# WORK ITEM
Nothing but the line with "payment terms: 7 days -> 30 days" and the lines after it, through the end of the records below, is to be repeated, exactly as it is.

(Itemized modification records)
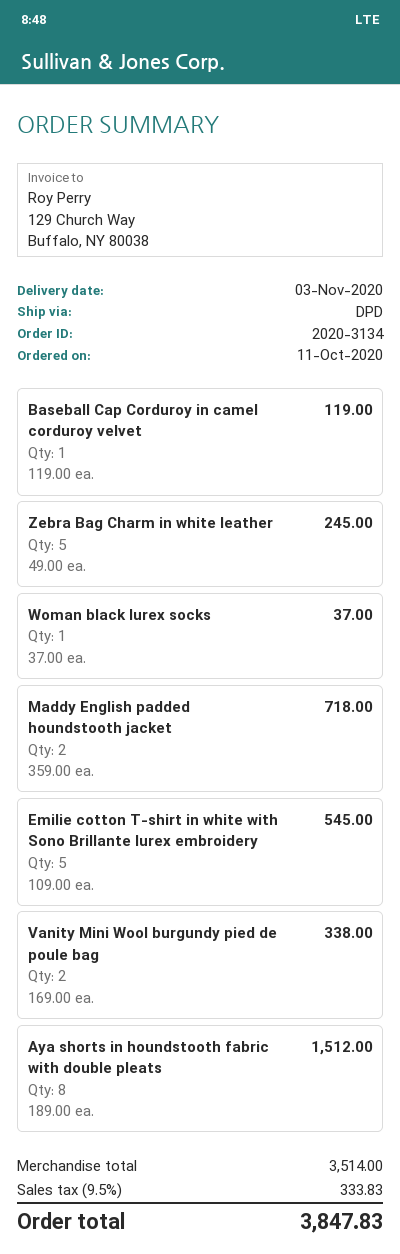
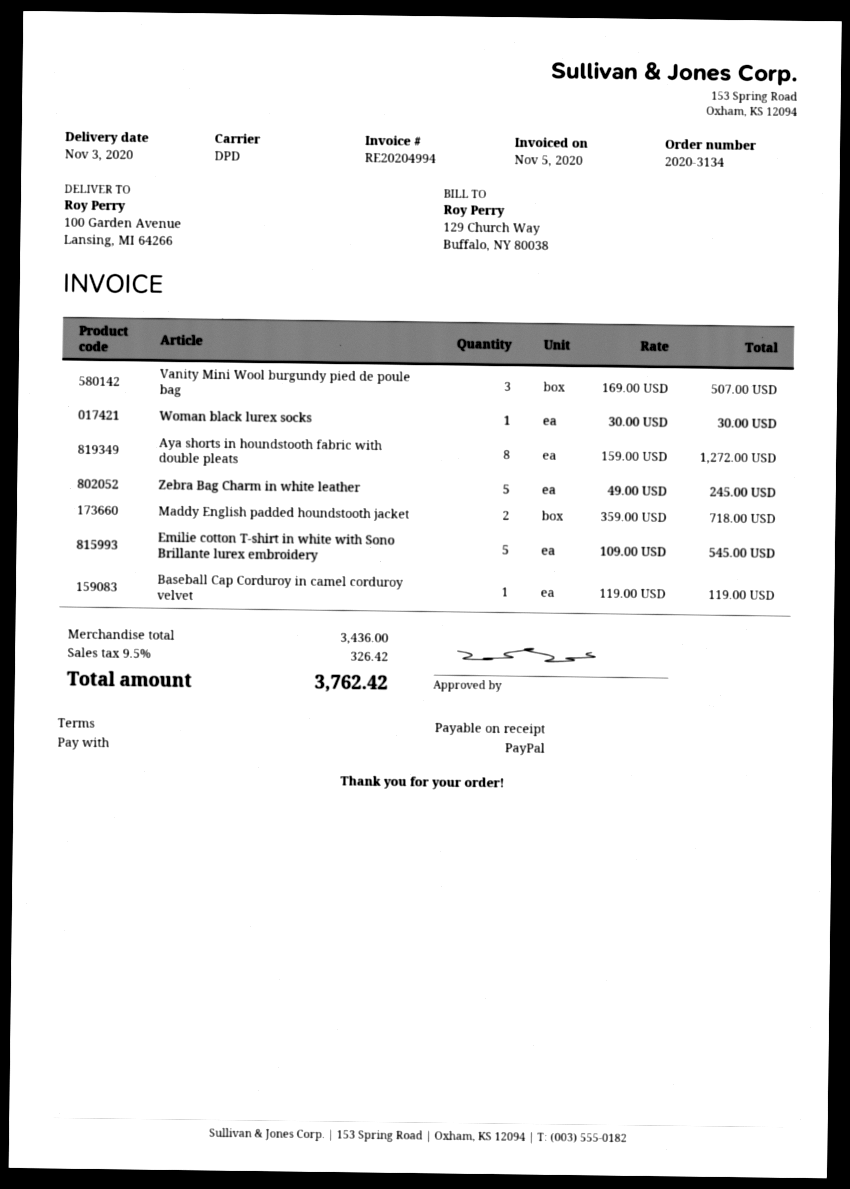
Woman black lurex socks: 1 x 37.00 = 37.00 -> 1 x 30.00 = 30.00
Vanity Mini Wool burgundy pied de poule bag: 2 x 169.00 = 338.00 -> 3 x 169.00 = 507.00
Aya shorts in houndstooth fabric with double pleats: 8 x 189.00 = 1512.00 -> 8 x 159.00 = 1272.00
subtotal: 3514.00 -> 3436.00
tax: 9.5% = 333.83 -> 9.5% = 326.42
total: 3847.83 -> 3762.42

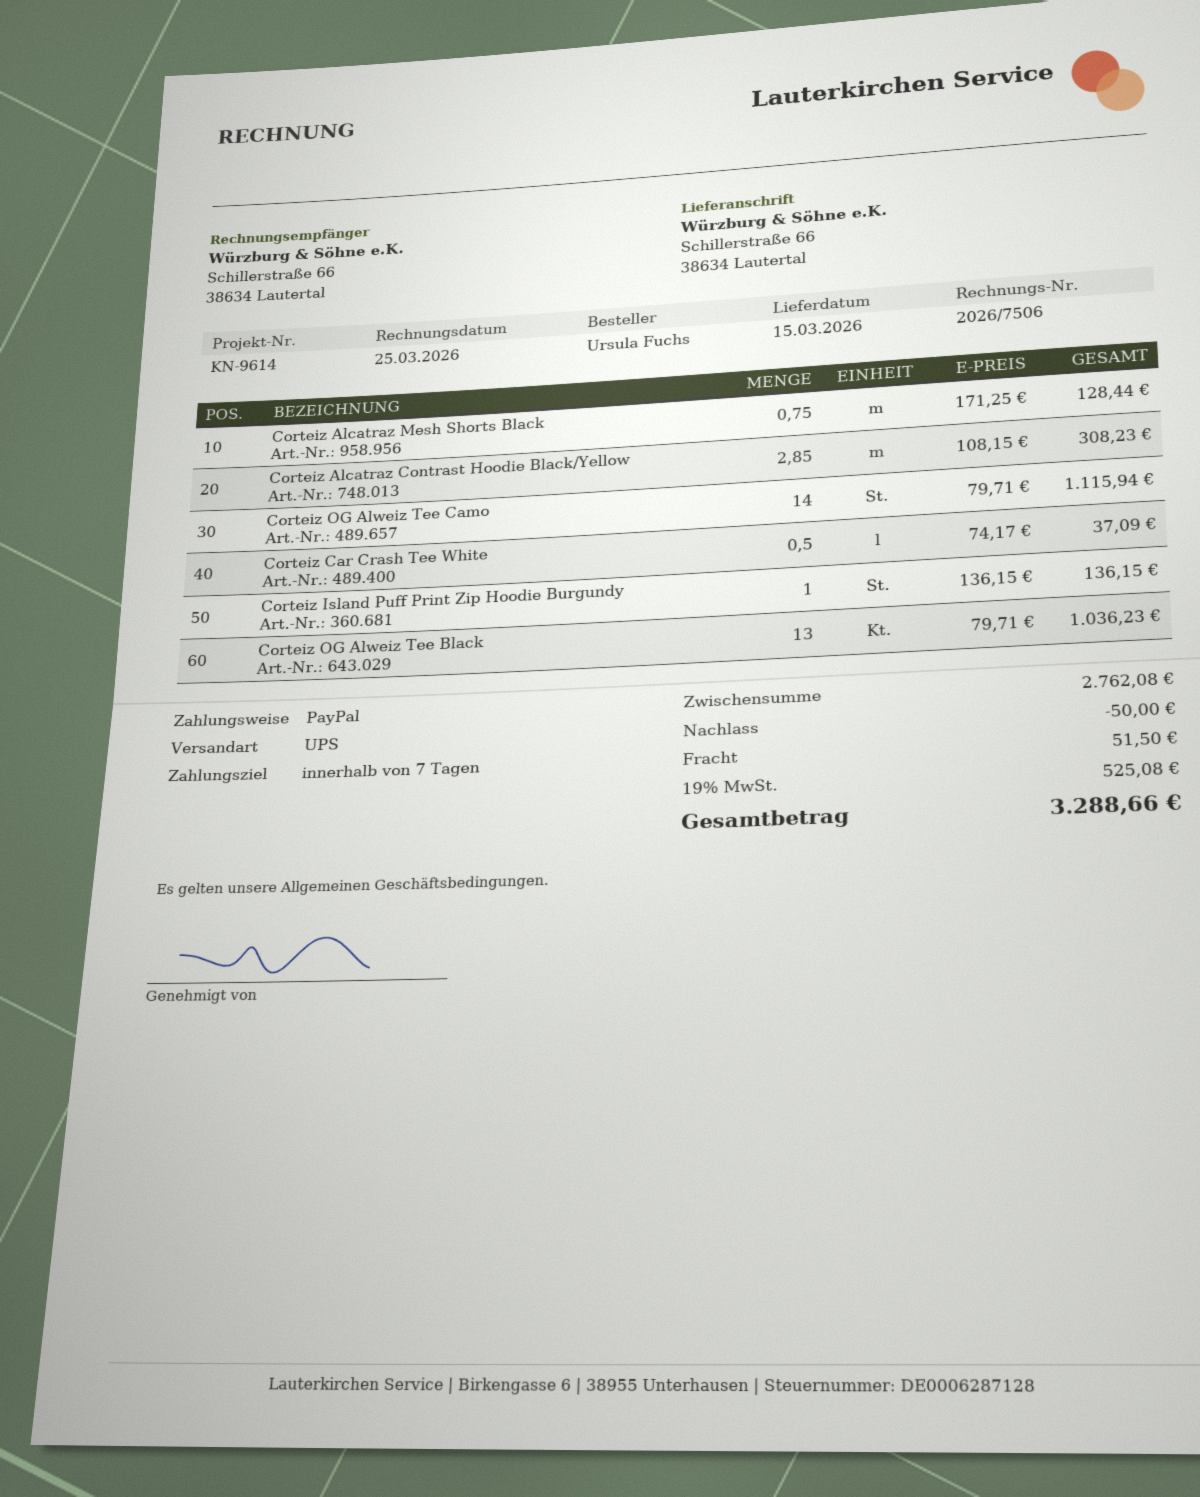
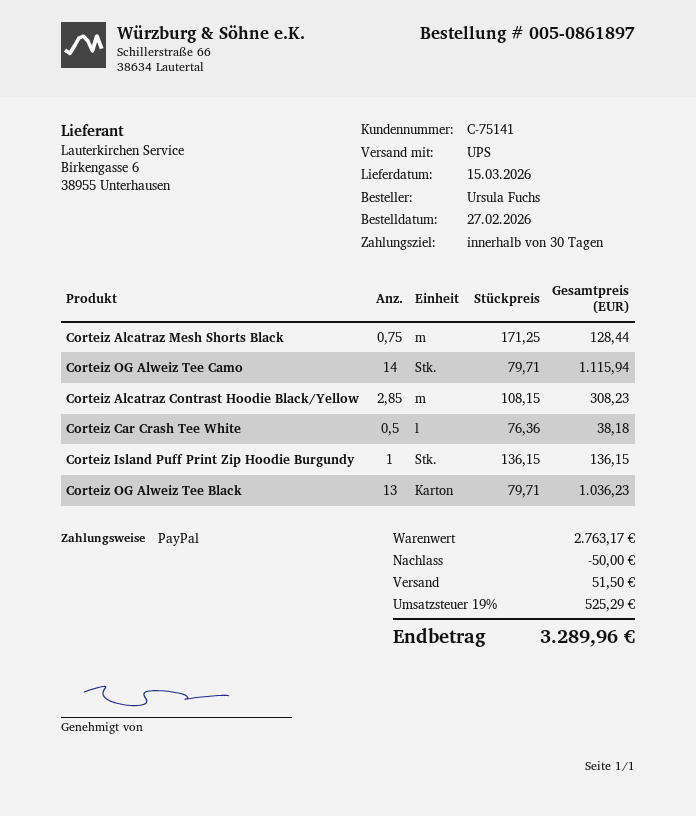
payment terms: 7 days -> 30 days
Corteiz Car Crash Tee White: 0.5 x 74.17 = 37.09 -> 0.5 x 76.36 = 38.18
subtotal: 2762.08 -> 2763.17
tax: 19% = 525.08 -> 19% = 525.29
total: 3288.66 -> 3289.96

# REPLY TO THE EXERCISE
payment terms: 7 days -> 30 days
Corteiz Car Crash Tee White: 0.5 x 74.17 = 37.09 -> 0.5 x 76.36 = 38.18
subtotal: 2762.08 -> 2763.17
tax: 19% = 525.08 -> 19% = 525.29
total: 3288.66 -> 3289.96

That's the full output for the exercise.